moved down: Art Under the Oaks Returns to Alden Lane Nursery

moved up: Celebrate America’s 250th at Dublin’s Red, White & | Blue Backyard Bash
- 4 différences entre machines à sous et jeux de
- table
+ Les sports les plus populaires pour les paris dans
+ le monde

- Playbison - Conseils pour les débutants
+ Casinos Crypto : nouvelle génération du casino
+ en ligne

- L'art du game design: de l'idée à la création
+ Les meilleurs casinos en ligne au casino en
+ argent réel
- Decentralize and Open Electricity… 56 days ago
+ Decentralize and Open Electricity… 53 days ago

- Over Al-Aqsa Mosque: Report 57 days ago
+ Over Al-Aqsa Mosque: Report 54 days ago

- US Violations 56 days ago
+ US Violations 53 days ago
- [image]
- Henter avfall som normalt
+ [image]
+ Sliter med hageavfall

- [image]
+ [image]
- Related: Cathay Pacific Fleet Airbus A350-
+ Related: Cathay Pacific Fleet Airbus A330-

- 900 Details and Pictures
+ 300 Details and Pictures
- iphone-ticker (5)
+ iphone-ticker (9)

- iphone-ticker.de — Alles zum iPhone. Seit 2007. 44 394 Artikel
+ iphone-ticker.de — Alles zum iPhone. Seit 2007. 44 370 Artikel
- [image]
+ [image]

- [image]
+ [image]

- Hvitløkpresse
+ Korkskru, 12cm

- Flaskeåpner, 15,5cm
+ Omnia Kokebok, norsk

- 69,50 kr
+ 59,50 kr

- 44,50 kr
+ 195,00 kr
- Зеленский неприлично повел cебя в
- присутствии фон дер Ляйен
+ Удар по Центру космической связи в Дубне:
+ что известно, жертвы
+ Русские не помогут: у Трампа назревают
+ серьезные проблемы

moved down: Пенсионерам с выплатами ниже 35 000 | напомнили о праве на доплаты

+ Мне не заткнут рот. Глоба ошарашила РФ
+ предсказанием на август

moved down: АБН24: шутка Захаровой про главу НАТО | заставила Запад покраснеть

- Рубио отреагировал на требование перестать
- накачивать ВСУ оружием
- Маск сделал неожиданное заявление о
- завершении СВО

§ §

# [WHAT TO DO]
With no line skipped, output the listing in full.

# [SOLVED PROBLEM]
moved down: Art Under the Oaks Returns to Alden Lane Nursery

moved up: Celebrate America’s 250th at Dublin’s Red, White & | Blue Backyard Bash
- 4 différences entre machines à sous et jeux de
- table
+ Les sports les plus populaires pour les paris dans
+ le monde

- Playbison - Conseils pour les débutants
+ Casinos Crypto : nouvelle génération du casino
+ en ligne

- L'art du game design: de l'idée à la création
+ Les meilleurs casinos en ligne au casino en
+ argent réel
- Decentralize and Open Electricity… 56 days ago
+ Decentralize and Open Electricity… 53 days ago

- Over Al-Aqsa Mosque: Report 57 days ago
+ Over Al-Aqsa Mosque: Report 54 days ago

- US Violations 56 days ago
+ US Violations 53 days ago
- [image]
- Henter avfall som normalt
+ [image]
+ Sliter med hageavfall

- [image]
+ [image]
- Related: Cathay Pacific Fleet Airbus A350-
+ Related: Cathay Pacific Fleet Airbus A330-

- 900 Details and Pictures
+ 300 Details and Pictures
- iphone-ticker (5)
+ iphone-ticker (9)

- iphone-ticker.de — Alles zum iPhone. Seit 2007. 44 394 Artikel
+ iphone-ticker.de — Alles zum iPhone. Seit 2007. 44 370 Artikel
- [image]
+ [image]

- [image]
+ [image]

- Hvitløkpresse
+ Korkskru, 12cm

- Flaskeåpner, 15,5cm
+ Omnia Kokebok, norsk

- 69,50 kr
+ 59,50 kr

- 44,50 kr
+ 195,00 kr
- Зеленский неприлично повел cебя в
- присутствии фон дер Ляйен
+ Удар по Центру космической связи в Дубне:
+ что известно, жертвы
+ Русские не помогут: у Трампа назревают
+ серьезные проблемы

moved down: Пенсионерам с выплатами ниже 35 000 | напомнили о праве на доплаты

+ Мне не заткнут рот. Глоба ошарашила РФ
+ предсказанием на август

moved down: АБН24: шутка Захаровой про главу НАТО | заставила Запад покраснеть

- Рубио отреагировал на требование перестать
- накачивать ВСУ оружием
- Маск сделал неожиданное заявление о
- завершении СВО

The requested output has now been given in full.